A new open access article by Johannes Paßmann, Anne Helmond, and Robert Jansma in Internet Histories. We use data from the Internet Archive’s Wayback Machine to examine online commenting system Disqus’ shifting discourse about comment moderation and its increasing modes of platform interventionism. Crucially, we find that in the case of Disqus, the toxic is not only considered a threat to the healthy debate and public discourse but also to the monetizable comment space. That is, platform moderation and interventionism are also highly motivated by a platform’s economic incentives.
Abstract
This article examines how the commenting platform Disqus changed the way it speaks about commenting and moderation over time. To understand this evolving self-presentation, we used the Internet Archive Wayback Machine to analyse the company’s website and blog between 2007 and 2021. By combining interpretative close-reading approaches with computerised distant-reading procedures, we examined how Disqus tried to advance online discussion and dealt with moderation over time.
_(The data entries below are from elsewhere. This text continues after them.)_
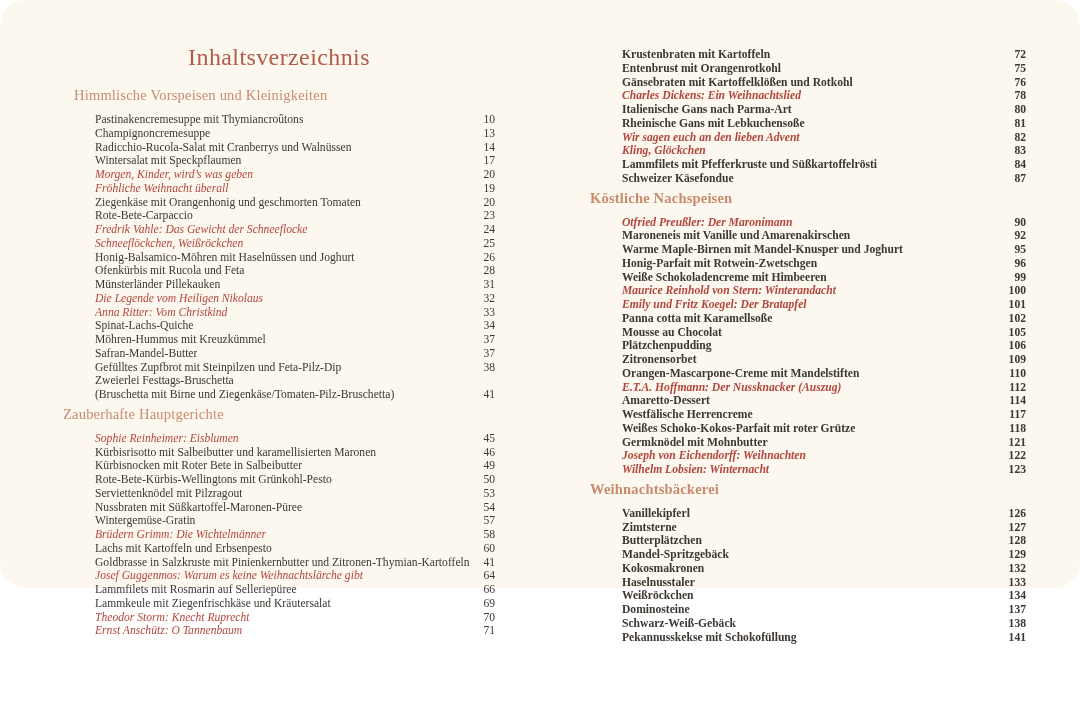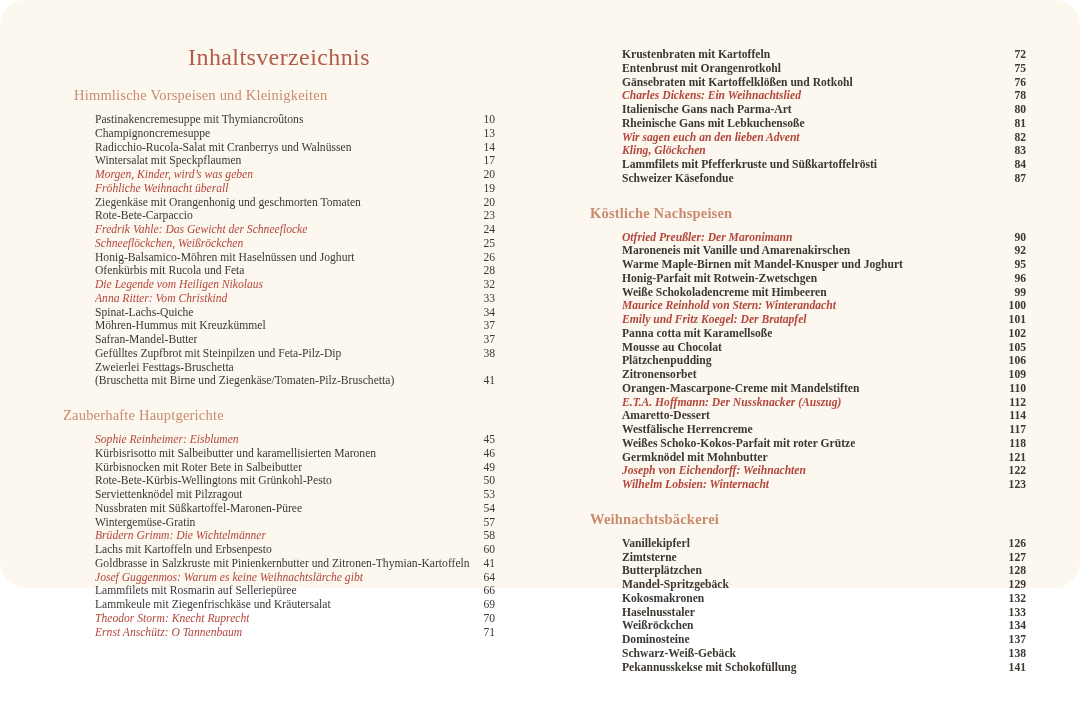--- a/index.html
+++ b/index.html
@@ -20,21 +20,21 @@
   .col{position:absolute;top:0;}
   .col-left{left:63px;top:42px;width:432px;}
   .col-right{left:590px;top:48px;width:436px;font-weight:bold;}
   .title{
     font-size:24px;font-weight:normal;color:var(--title);
     text-align:center;letter-spacing:.4px;line-height:30px;
     margin-bottom:14px;
   }
   .section-heading{
     font-size:14.5px;color:var(--heading);
-    line-height:19px;margin-top:18px;margin-bottom:8px;
+    line-height:19px;margin-top:3px;margin-bottom:8px;
     letter-spacing:.2px;
   }
   .section-heading:first-child{margin-top:0;margin-left:11px;}
   .row{
     display:flex;justify-content:space-between;align-items:baseline;
     padding-left:32px;
     font-size:11.6px;line-height:13.75px;color:var(--entry);
   }
   .row .label{white-space:nowrap;overflow:hidden;}
   .row .pageno{color:var(--pageno);margin-left:8px;flex:0 0 auto;}
@@ -89,20 +89,24 @@
           <span class="pageno">25</span>
         </div>
         <div class="row">
           <span class="label">Honig-Balsamico-Möhren mit Haselnüssen und Joghurt</span>
           <span class="pageno">26</span>
         </div>
         <div class="row">
           <span class="label">Ofenkürbis mit Rucola und Feta</span>
           <span class="pageno">28</span>
         </div>
+        <div class="row">
+          <span class="label">Münsterländer Pillekauken</span>
+          <span class="pageno">31</span>
+        </div>
         <div class="row literary">
           <span class="label">Die Legende vom Heiligen Nikolaus</span>
           <span class="pageno">32</span>
         </div>
         <div class="row literary">
           <span class="label">Anna Ritter: Vom Christkind</span>
           <span class="pageno">33</span>
         </div>
         <div class="row">
           <span class="label">Spinat-Lachs-Quiche</span>

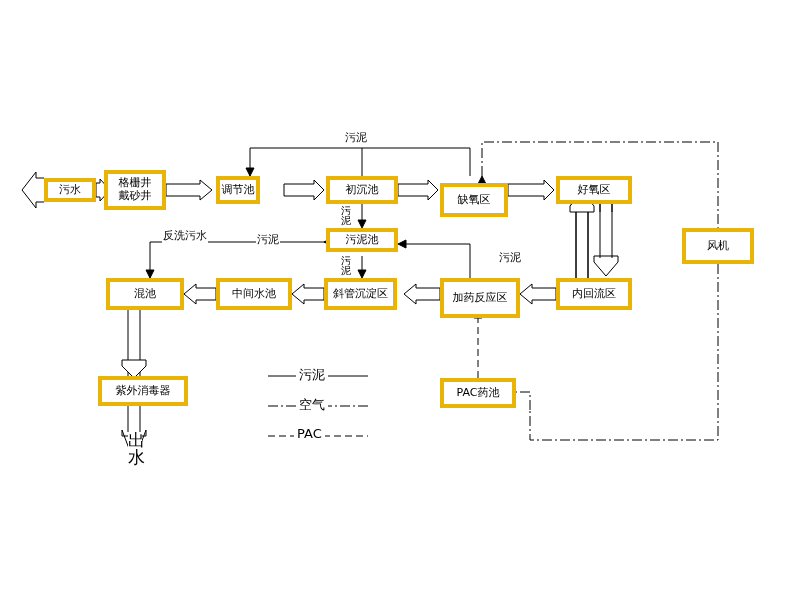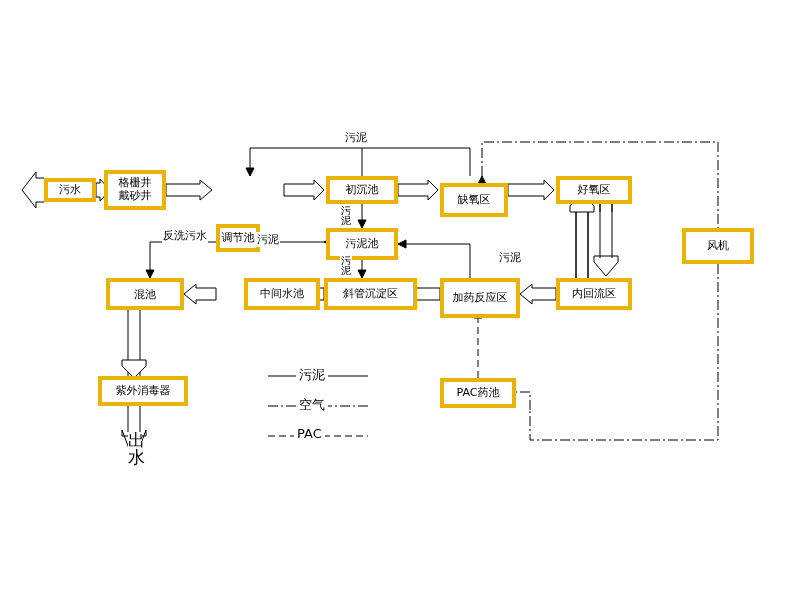--- a/index.html
+++ b/index.html
@@ -155,29 +155,29 @@
       <path d="M268,376 L368,376"></path>
       <path d="M268,406 L368,406" stroke-dasharray="10,3,2,3"></path>
       <path d="M268,436 L368,436" stroke-dasharray="7,4"></path>
 
     </g>
   </svg>
 
   <div class="box" style="left:44px;top:178px;width:52px;height:24px;">污水</div>
   <div class="box" style="left:104px;top:170px;width:62px;height:40px;">格栅井
 戴砂井</div>
-  <div class="box" style="left:216px;top:176px;width:44px;height:28px;margin-top:48px;">调节池</div>
+  <div class="box" style="left:216px;top:176px;width:44px;height:28px;">调节池</div>
   <div class="box" style="left:326px;top:176px;width:72px;height:28px;">初沉池</div>
   <div class="box" style="left:440px;top:183px;width:68px;height:34px;">缺氧区</div>
   <div class="box" style="left:556px;top:176px;width:76px;height:28px;">好氧区</div>
   <div class="box" style="left:682px;top:228px;width:72px;height:36px;">风机</div>
-  <div class="box" style="left:326px;top:228px;width:72px;height:32px;">污泥池</div>
-  <div class="box" style="left:106px;top:278px;width:78px;height:32px;font-family:Liberation Serif, serif;">混池</div>
-  <div class="box" style="left:216px;top:278px;width:76px;height:32px;margin-left:28px;">中间水池</div>
-  <div class="box" style="left:324px;top:278px;width:93px;height:32px;">斜管沉淀区</div>
+  <div class="box" style="left:326px;top:228px;width:72px;height:24px;">污泥池</div>
+  <div class="box" style="left:106px;top:278px;width:78px;height:32px;">混池</div>
+  <div class="box" style="left:216px;top:278px;width:76px;height:32px;">中间水池</div>
+  <div class="box" style="left:324px;top:278px;width:73px;height:32px;">斜管沉淀区</div>
   <div class="box" style="left:440px;top:278px;width:80px;height:40px;">加药反应区</div>
   <div class="box" style="left:556px;top:278px;width:76px;height:32px;">内回流区</div>
   <div class="box" style="left:98px;top:376px;width:90px;height:30px;">紫外消毒器</div>
   <div class="box" style="left:440px;top:378px;width:76px;height:30px;">PAC药池</div>
 
   <div class="lbl" style="left:344px;top:130px;">污泥</div>
   <div class="lbl" style="left:162px;top:228px;">反洗污水</div>
   <div class="lbl" style="left:256px;top:232px;">污泥</div>
   <div class="lbl" style="left:498px;top:250px;">污泥</div>
   <div class="lbl-v" style="left:340px;top:206px;">污泥</div>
Our findings show that in the mid-2000s, commenting systems were supposed to help filter and surface valuable contributions to public discourse, while ten years later their focus had shifted to the proclaimed goal of protecting public discourse from contamination with potentially harmful (“toxic”) communication. To achieve this, the company developed new tools and features to keep communities “healthy” and to facilitate and semi-automate active and interventive forms of moderation. This rise of platform interventionism was fostered by a turn towards semantics of urgency in the company’s language to legitimise its actions.